Mobile DNA (Jan 2020)
Comparative analysis on the expression of L1 loci using various RNA-Seq preparations
Abstract
Abstract Background Retrotransposons are one of the oldest evolutionary forces shaping mammalian genomes, with the ability to mobilize from one genomic location to another. This mobilization is also a significant factor in human disease. The only autonomous human retroelement, L1, has propagated to make up 17% of the human genome, accumulating over 500,000 copies.
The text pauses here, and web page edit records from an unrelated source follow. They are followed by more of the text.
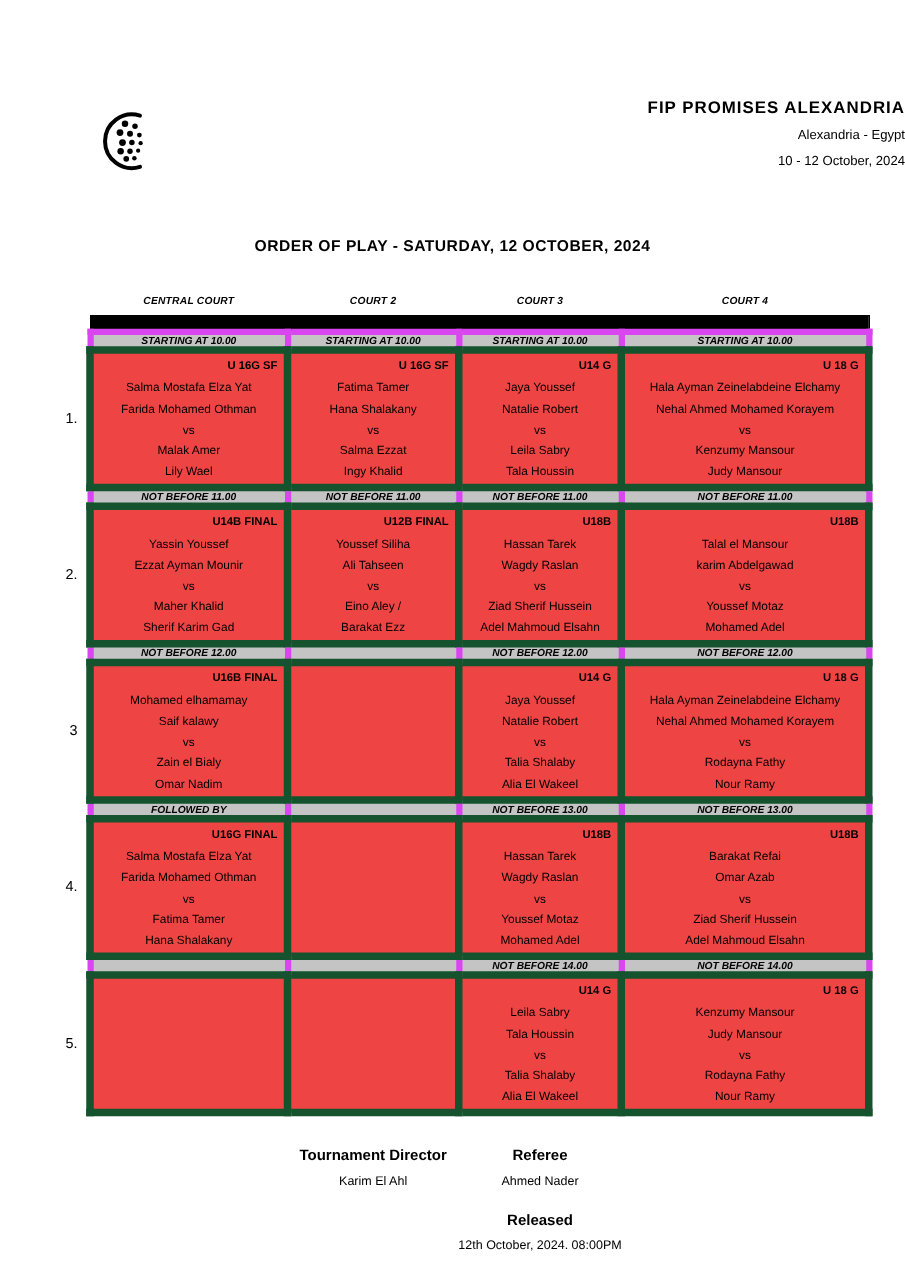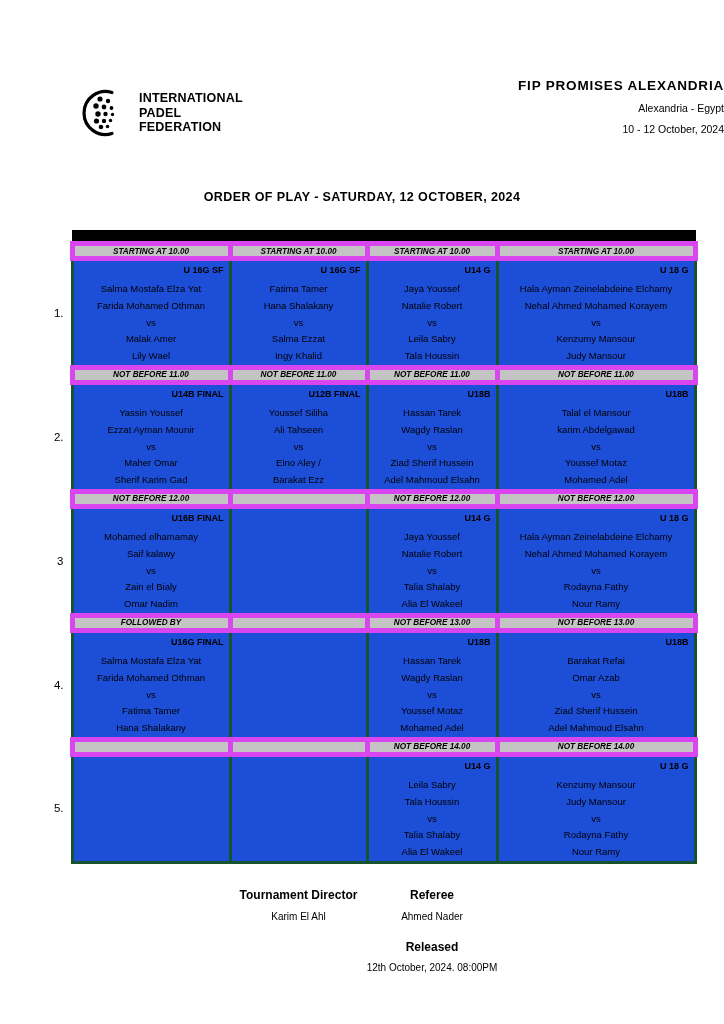--- a/index.html
+++ b/index.html
@@ -17,21 +17,21 @@
   .order-title { text-align: center; font-size: 12.5px; font-weight: 700; letter-spacing: 0.4px; margin-top: 40px; }
 
   
   .table-wrap { margin: 26px 0 0 42px; }
   table.oop { border-collapse: collapse; table-layout: fixed; width: 653px; }
   td, th { padding: 0; }
   .gutter { border: none; background: #fff; }
   .court-header { border: none; font-size: 8.2px; font-weight: 700; font-style: italic; text-align: center; height: 22px; vertical-align: middle; letter-spacing: 0.2px; }
   .black-band { background: var(--band-black, #000); height: 13px; border: 1px solid #000; }
   .time-band { background: var(--band-gray, #c4c4c4); border: 5px solid #d946ef; height: 15px; font-size: 8.2px; font-weight: 700; font-style: italic; text-align: center; vertical-align: middle; }
-  .match-cell { border: 3px solid #14532d; height: 102px; vertical-align: top; padding: 3px 5px 0 5px; background: #1d4ed8; }
+  .match-cell { border: 6px solid #14532d; height: 102px; vertical-align: top; padding: 3px 5px 0 5px; background: #ef4444; }
   .num-cell { text-align: right; vertical-align: middle; font-size: 11.5px; padding-right: 7px; }
   .category { text-align: right; font-weight: 700; font-size: 9px; line-height: 13px; margin-bottom: 4px; min-height: 13px; }
   .player, .vs { text-align: center; font-size: 9.5px; line-height: 16.8px; white-space: nowrap; overflow: hidden; }
 
   
   .footer { position: relative; height: 140px; margin-top: 14px; }
   .f-label { position: absolute; text-align: center; font-weight: 700; font-size: 12px; }
   .f-value { position: absolute; text-align: center; font-size: 10px; }
 </style>
 </head>
@@ -52,25 +52,20 @@
           <circle cx="22" cy="28" r="2.7"></circle>
             <circle cx="29.5" cy="28" r="2.2"></circle>
             <circle cx="36.5" cy="28.5" r="1.7"></circle>
           <circle cx="20.5" cy="35" r="2.6"></circle>
             <circle cx="28" cy="35" r="2.2"></circle>
             <circle cx="34.5" cy="34.5" r="1.7"></circle>
           <circle cx="25" cy="41" r="2.3"></circle>
             <circle cx="31.5" cy="40.5" r="1.8"></circle>
         </g>
       </svg>
-      <div class="logo-text">
-        <div>INTERNATIONAL</div>
-        <div>PADEL</div>
-        <div>FEDERATION</div>
-      </div>
     </div>
     <div class="header-center">
       <div class="doc-title">FIP PROMISES ALEXANDRIA</div>
       <div class="doc-sub">Alexandria - Egypt</div>
       <div class="doc-sub">10 - 12 October, 2024</div>
     </div>
   </div>
 
   <div class="order-title">ORDER OF PLAY - SATURDAY, 12 OCTOBER, 2024</div>
 
@@ -78,20 +73,27 @@
     <table class="oop">
       <colgroup>
         <col style="width:30px">
           <col style="width:158px">
           <col style="width:137px">
           <col style="width:130px">
           <col style="width:198px">
       </colgroup>
       <tbody id="oop-body">
           <tr>
+            <th class="gutter"></th>
+            <th class="court-header">CENTRAL COURT</th>
+            <th class="court-header">COURT 2</th>
+            <th class="court-header">COURT 3</th>
+            <th class="court-header">COURT 4</th>
+          </tr>
+          <tr>
             <td class="gutter"></td>
             <td colspan="4" class="black-band"></td>
           </tr>
           <tr>
             <td class="gutter"></td>
             <td class="time-band">STARTING AT 10.00</td>
             <td class="time-band">STARTING AT 10.00</td>
             <td class="time-band">STARTING AT 10.00</td>
             <td class="time-band">STARTING AT 10.00</td>
           </tr>
@@ -137,21 +139,21 @@
             <td class="time-band">NOT BEFORE 11.00</td>
             <td class="time-band">NOT BEFORE 11.00</td>
           </tr>
           <tr>
             <td class="gutter num-cell">2.</td>
             <td class="match-cell">
               <div class="category">U14B FINAL</div>
               <div class="player">Yassin Youssef</div>
               <div class="player">Ezzat Ayman Mounir</div>
               <div class="vs">vs</div>
-              <div class="player">Maher Omar</div>
+              <div class="player">Maher Khalid</div>
               <div class="player">Sherif Karim Gad</div>
             </td>
             <td class="match-cell">
               <div class="category">U12B FINAL</div>
               <div class="player">Youssef Siliha</div>
               <div class="player">Ali Tahseen</div>
               <div class="vs">vs</div>
               <div class="player">Eino Aley /</div>
               <div class="player">Barakat Ezz</div>
             </td>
The majority of these loci are truncated or defective with only a few reported to remain capable of retrotransposition. We have previously published a strand-specific RNA-Seq bioinformatics approach to stringently identify at the locus-specific level the few expressed full-length L1s using cytoplasmic RNA. With growing repositories of RNA-Seq data, there is potential to mine these datasets to identify and study expressed L1s at single-locus resolution, although many datasets are not strand-specific or not generated from cytoplasmic RNA. Results We developed whole-cell, cytoplasmic and nuclear RNA-Seq datasets from 22Rv1 prostate cancer cells to test the influence of different preparations on the quality and effort needed to measure L1 expression. We found that there was minimal data loss in the identification of full-length expressed L1 s using whole cell, strand-specific RNA-Seq data compared to cytoplasmic, strand-specific RNA-Seq data. However, this was only possible with an increased amount of manual curation of the bioinformatics output to eliminate increased background. About half of the data was lost when the sequenced datasets were non-strand specific. Conclusions The results of these studies demonstrate that with rigorous manual curation the utilization of stranded RNA-Seq datasets allow identification of expressed L1 loci from either cytoplasmic or whole-cell RNA-Seq datasets.